# Assigned task
Leave out the pictures and print the rest of the entries exactly as they stand.

# Data records
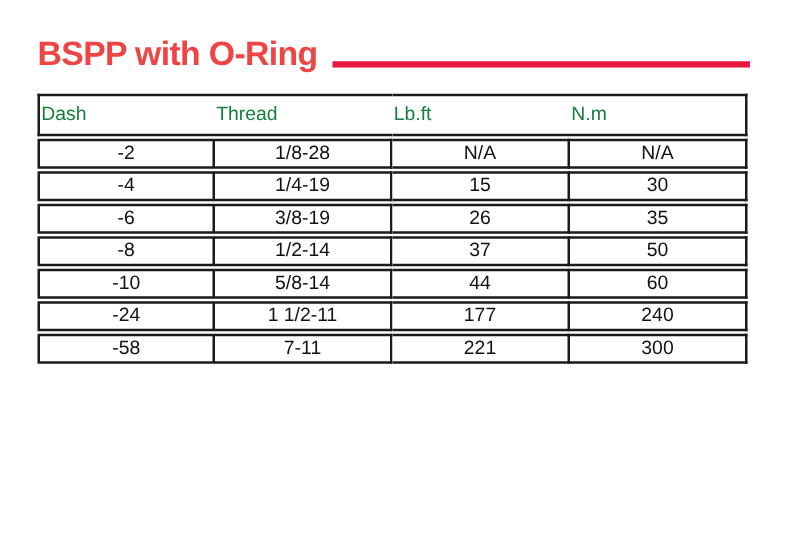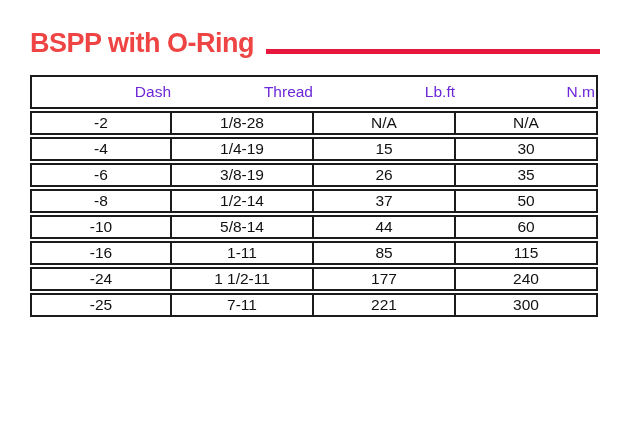"Dash" .spec-table th { color: #6d28d9 -> #15803d; text-align: right -> left }
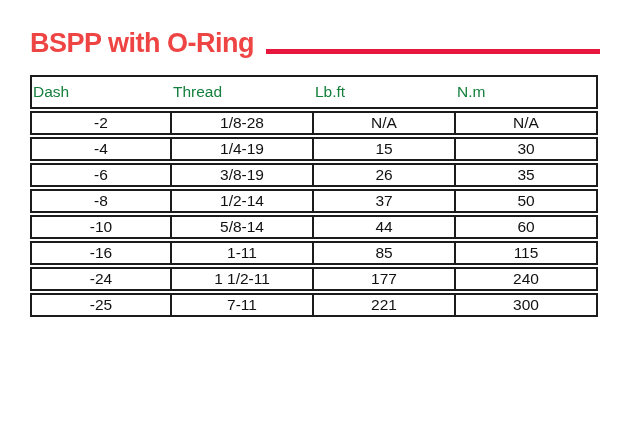"-16" tr { html: <tr> <td>-16</td> <td>1-11</td> <td>85</td> <td>115</td> </tr> -> none }
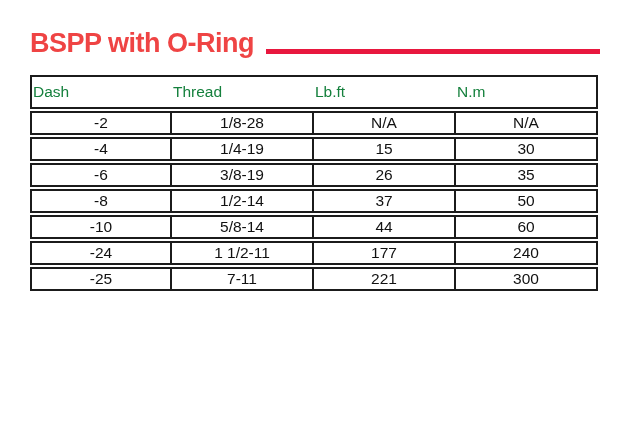"-25" td { text: -25 -> -58 }
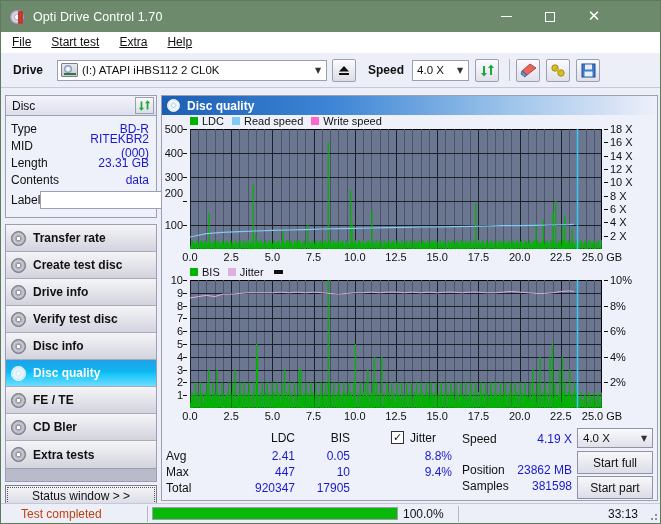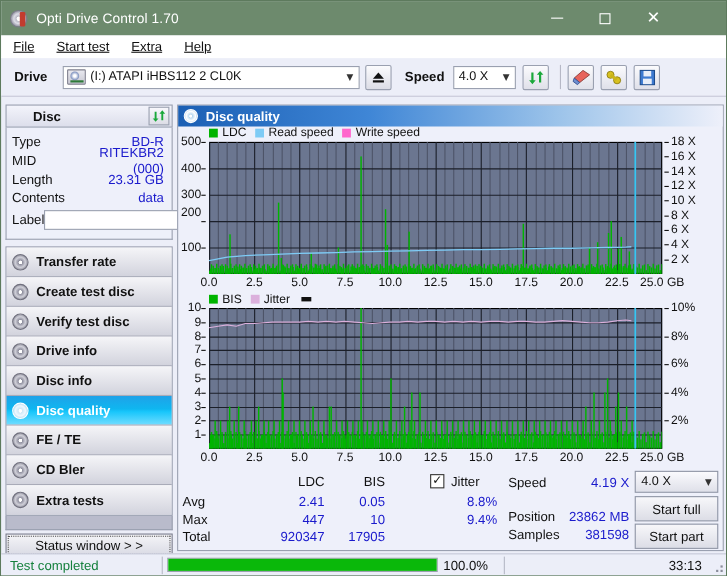"Disc" #disc-head-text { font-weight: bold -> normal; margin-left: 24px -> 6px }
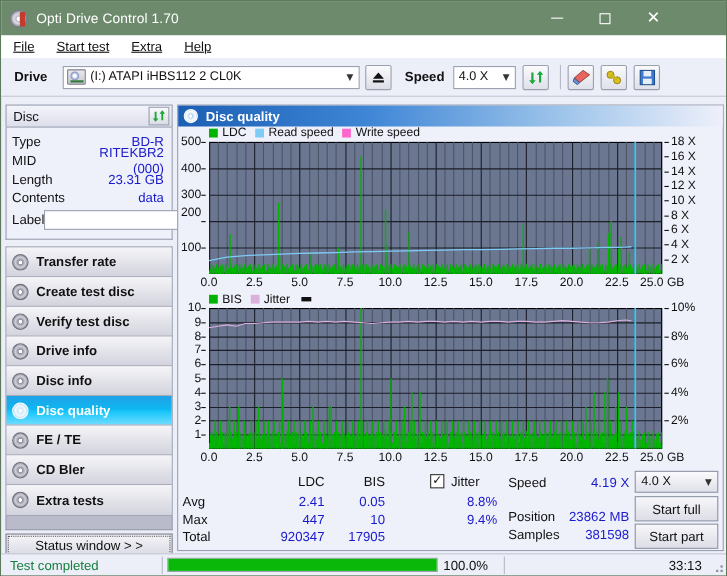"Verify test disc" div.nav-item { order: before "Drive info" -> after "Drive info" }
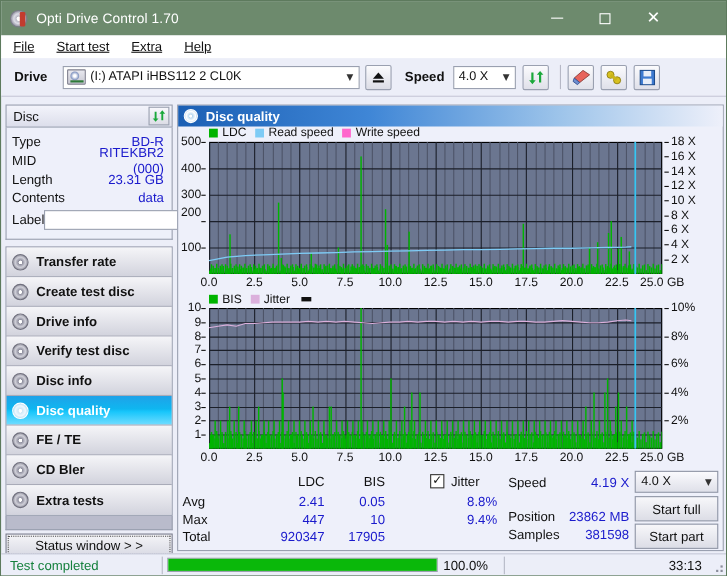"Test completed" #sb-text { color: #15803d -> #c2410c; padding-left: 8px -> 20px }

# Task output
"Dash" .spec-table th { color: #6d28d9 -> #15803d; text-align: right -> left }
"-16" tr { html: <tr> <td>-16</td> <td>1-11</td> <td>85</td> <td>115</td> </tr> -> none }
"-25" td { text: -25 -> -58 }
"Disc" #disc-head-text { font-weight: bold -> normal; margin-left: 24px -> 6px }
"Verify test disc" div.nav-item { order: before "Drive info" -> after "Drive info" }
"Test completed" #sb-text { color: #15803d -> #c2410c; padding-left: 8px -> 20px }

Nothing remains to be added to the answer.